Un oncle pas comme les autres

 un oncle pas comme les autres

  en octobre 1947,
j'avais fait ma première rencontre
avec mon oncle paternel
rahal.
c'était un demi-frère de mon père,
du côté maternel.
il était plus âgé que lui.
entre les deux, il y avait une soeur et un frère,
ces derniers étaient frangins à mon père.
à titre  complémentaire,
mon père avait, du côté paternel,
deux demi-frères et une demi-soeur.
rahal avait une frangine plus âgée que lui.
jusqu'à l'âge de deux ans et demi, 
j'avais passé ma première enfance, à la maison,
 vivant dans un espace familial totalement féminin,
composé de ma mère, d'une tante maternelle,
d'une autre paternelle et sa fille orpheline de père, 
 de ma soeur halima qui allait nous quitter
 en cette fin de ma première enfance.
mon père était tenu de partir à son travail 
dès les premières lueurs de l'aube.
il n'en revenait qu'après le crépuscule.
à l'époque coloniale, le travail dans le secteur industriel
n'était pas bien réglementé par la législation.
ceci étant, il arrivait que mon père quittait ma ville natale,
pour aller travailler ailleurs durant des mois consécutifs,
probablement pour améliorer sa situation matérielle.
c'était ainsi que sa présence était réduite
à sa plus simple expression.
mais cette absence momentanée ne dérangeait en rien
le pouvoir paternel qui maîtrisait le foyer
matériellement et moralement.
tous les membres de la famille lui exprimaient
amour, respect.
dans le cadre de cet article, je baisse le rideau
sur tout ce que je viens de citer,
pour ne m'intéresser que de mon oncle rahal.

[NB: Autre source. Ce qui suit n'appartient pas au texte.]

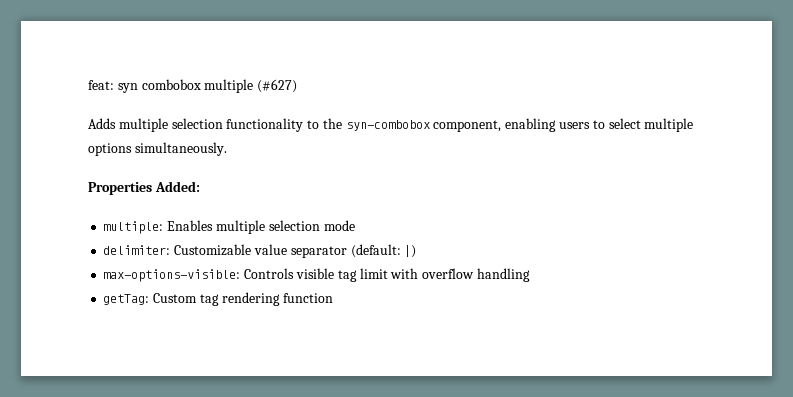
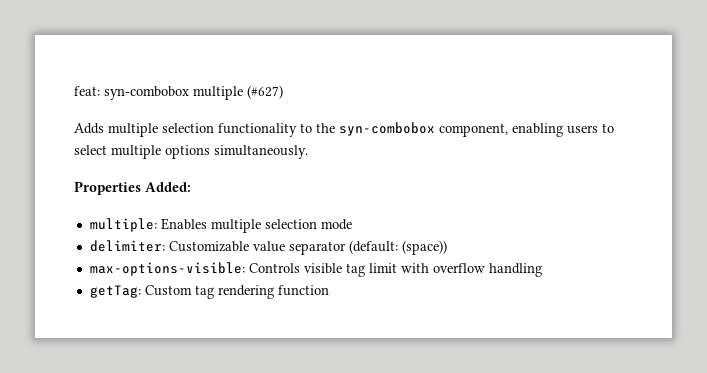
- feat: syn combobox multiple (#627)
+ feat: syn-combobox multiple (#627)
- delimiter: Customizable value separator (default: |)
+ delimiter: Customizable value separator (default: (space))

après avoir passé plus de deux ans à l'école coranique,
apprenant à lire et à écrire les premières sourates du Saint Coran,
j'avais intégré une sorte d'école publique, l'école du pacha. 
 c'était en octobre 1947,
j'avais à peine cinq ans.
ma soeur halima fut décédée bien avant cette date,
ce qui provoqua un grand chagrin dans mon petit coeur,
et une profonde tristesse au sein de ma famille,
surtout ma mère qui avait auparavent
perdu une fille et deux garçons.
mais Allah le tout Puissant offra un beau garçon que mon père
baptisa abdelaziz, un vrai rayon de lumière
qui avait dissipé et mon chagrin et la tristesse de ma mère.  
 le but de mon transfert vers une école publique
était pour me permettre d'apprendre le français,
en même temps que l'arabe.
cette école était bilingue,
 dirigée par un corps enseignant français.
au fait, le bilinguisme n'était qu'une façade.
la langue française était prédominante.
c'était la première fois que je me trouvais
en face de cette langue, signe imposant de la présence coloniale.
au début, c'était pratiquement du charabia pour moi.
mais je sentais, malgré mon très jeune âge
que le maître, ainsi qu'on nous avait appris de l'appeler,
 tenait avec acharnement, 
à nous enseigner la langue de l'Empire. 
il était très gentil avec les écoliers.
je captais cette gentillesse par le sourire qu'il nous distribuait,
par sa voix douce et musicale quoique un peu grave.
par sa gestuelle agréable qui te donnait envie d'apprendre,
et apprendre vite, comme pour récompenser les efforts de ce bonhomme
aux cheveux blonds et aux yeux bleus.
dès la fin de la première semaine,
toute la classe commençait par répéter les comptines
que notre maître nous apprenait.
 en ce qui concernait la langue arabe,
un vieux fkih nous enseignait les premières sourates du Saint Coran,
à la toute dernière heure de la  journée.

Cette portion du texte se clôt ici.